Маленький, остроумный Юлий Берзин, автор опубликованного уже отдельной книжкой романа о нэпмане – «Форд».
Поэт Илья Авраменко; помнится, я завидовал его необычайной способности двигать сразу всей кожей на голове! Постепенно он отрастил огромные усы и начальственность.
Петров, толстый блондин, автор рассказа, напечатанного в том же альманахе, где была помещена первая повесть Геннадия Гора «Пистолеты капитана Печонкина». (Петров чуть ли не единственный «сменовец», не ставший профессиональным литератором.)
Прозаик и поэт Виктор Виткович; псевдоним – Закоморный. Впоследствии он стал сценаристом, а в 1929 году написал вместе с Лихаревым пародийную поэму «Граф Нулин», посвятив ее почему-то мне. «Сказать ли вам, кто он таков, / Рахманов из чужих краев, / Где промотал он в вихре моды / Свои сектантские доходы». (Имелись в виду баптисты, изображенные в моей повести.) О самой повести говорилось так: «Не то Ромэн, не то Дельтей, / Не то Моран; роман отменный, / Но бессистемный и бестемный, / Без соблазнительных затей, / Без моряков и без детей»… (Намек на прозаиков-моряков Адама Дмитриева и Николая Мамина и на детского писателя Василия Белова.)

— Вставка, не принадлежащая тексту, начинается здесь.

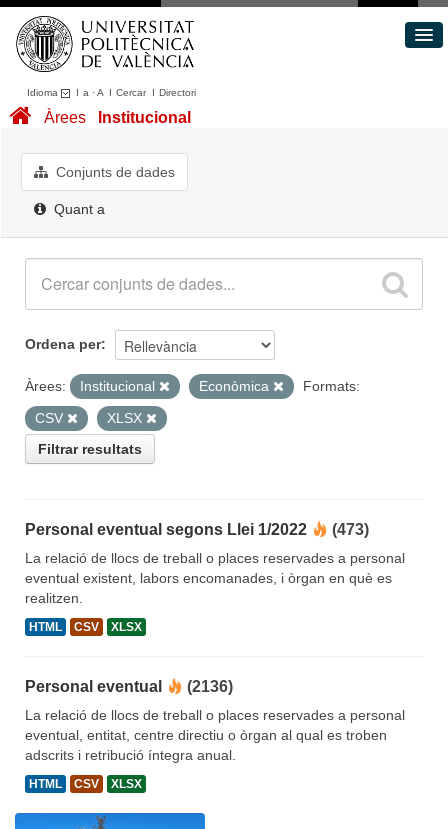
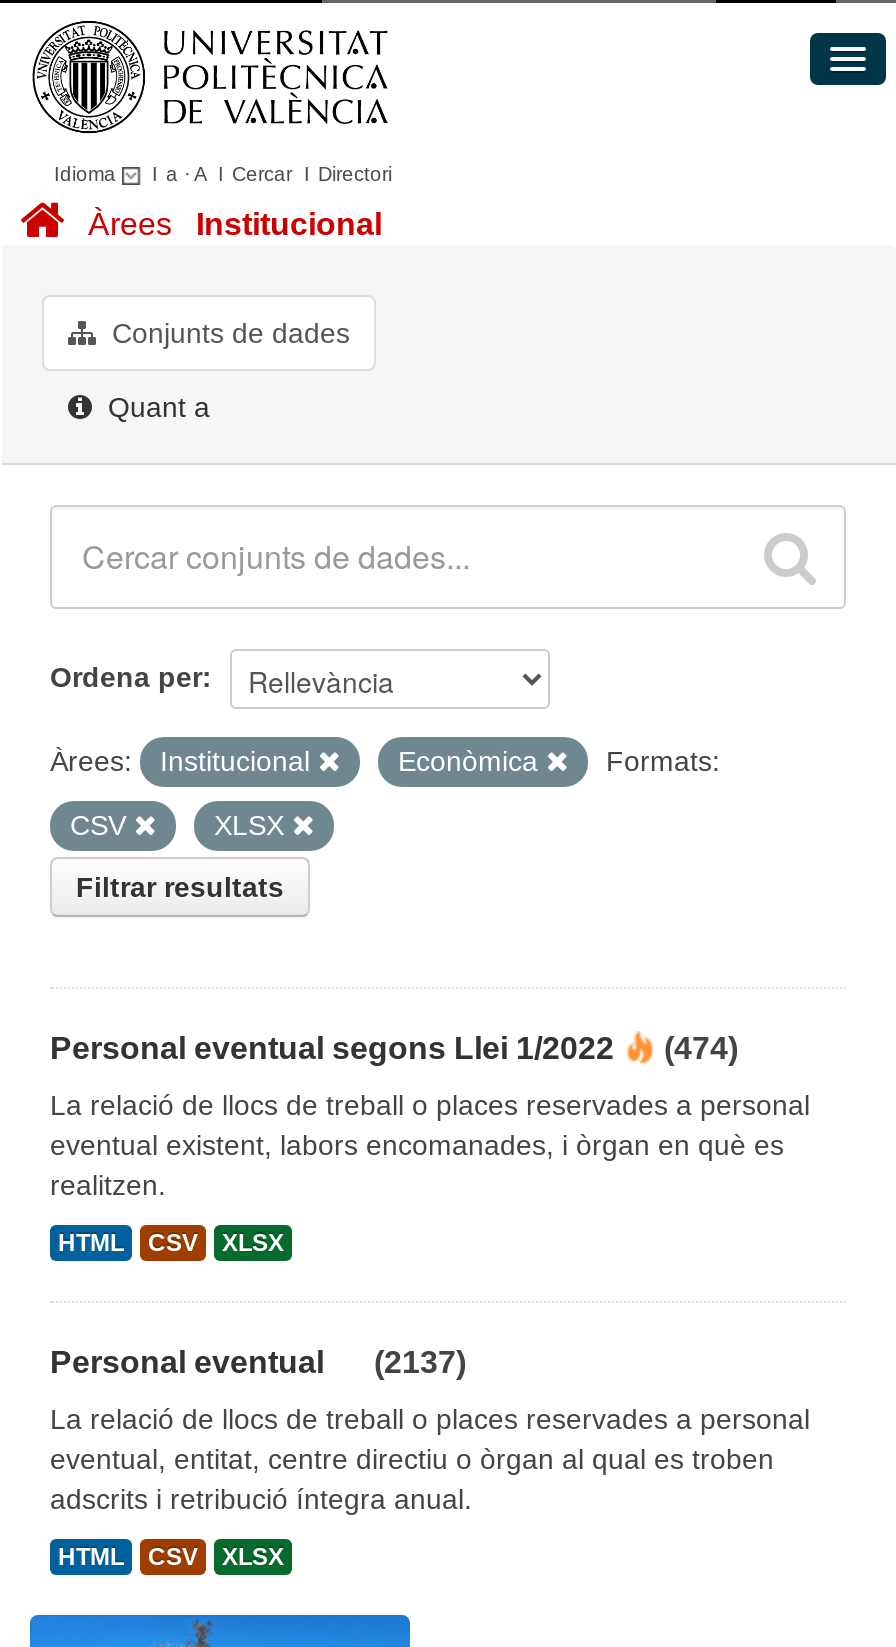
[25,521,369,538] Personal eventual segons Llei 1/2022 (473) -> [50,1031,738,1065] Personal eventual segons Llei 1/2022 (474)
[25,678,233,695] Personal eventual (2136) -> [50,1345,466,1379] Personal eventual (2137)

Назывались и характеризовались и другие «сменовцы»: «Погода становилась хуже, / Как будто Гор прийти хотел… / Вдруг колокольчик прозвенел. / Кто долго жил в глуши квартирной, / Друзья, тот верно знает сам, / Как даже умный, скучный Цырлин / Порой волнует сердце нам…» Второй герой поэмы, Друзин, говорил жене, вернувшись с охоты: «Раиса, там, у огородов, / Мы затравили Тверяка». (Тверяк – известный в то время крестьянский писатель.) И наконец, последняя строчка поэмы: «Смеялся Цырлин, их сосед, / Философ двадцати трех лет»…
Лев Вениаминович Цырлин (именно этого возраста!) – литературовед в очках, суховатый, весьма интеллигентный и образованный (через несколько лет я горячо поспорил с некоторыми положениями в его книжке о Тынянове).
Его жена – Леля Златова, пока неизвестно что пишущая, но красивая и насмешливая, от улыбок и смеха на висках ее уже разбегались морщинки, – она была года на два старше меня. Ее отец был когда-то врачом в Давосе. (Место действия романа Томаса Манна «Волшебная гора».)
Опережая календарь, скажу, что с Цырлиным и Златовой скоро стал особенно часто встречаться. Не раз ночевал у них на улице Гоголя, где в той же квартире жили две «крузошки», племянницы пожилого еврея по фамилии Робинзон Крузо. Цырлины владели двумя комнатами – большой трехоконной залой и маленьким кабинетиком-спальней, откуда по вечерам беспокойно выбегал в залу Лев Вениаминович, если перед сном Леля здесь надолго задерживалась. Он прекрасно ко мне относился, но все же отчасти тревожился и выказывал недовольство, видя нас с Лелей сидящими на «моем» диване и мило беседующими на литературные темы. Однажды и я к ним пришел не на шутку взволнованный: был в кино «Пикадилли» (нынче «Аврора») на немецком фильме «Вторая жизнь», столь меня захватившем, что, уходя с последнего сеанса, оставил на соседнем пустом кресле рукопись своего «Племенного бога» (пока еще в единственном экземпляре!). Вспомнил, отойдя за квартал, опрометью кинулся назад и обнаружил рукопись уже у администратора…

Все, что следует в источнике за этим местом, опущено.